◆ WORK TO BE COMPLETED
Lines from the one containing "shipping: none -> 31.21" through the end of the data below are to be transcribed exactly; leave out all others.

◆ ENTRIES SHOWN
- - -
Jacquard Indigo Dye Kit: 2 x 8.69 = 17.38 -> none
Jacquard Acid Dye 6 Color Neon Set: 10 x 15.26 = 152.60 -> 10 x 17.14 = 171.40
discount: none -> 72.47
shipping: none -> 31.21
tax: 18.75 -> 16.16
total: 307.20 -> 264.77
- - -
◆ TASK ANSWER
shipping: none -> 31.21
tax: 18.75 -> 16.16
total: 307.20 -> 264.77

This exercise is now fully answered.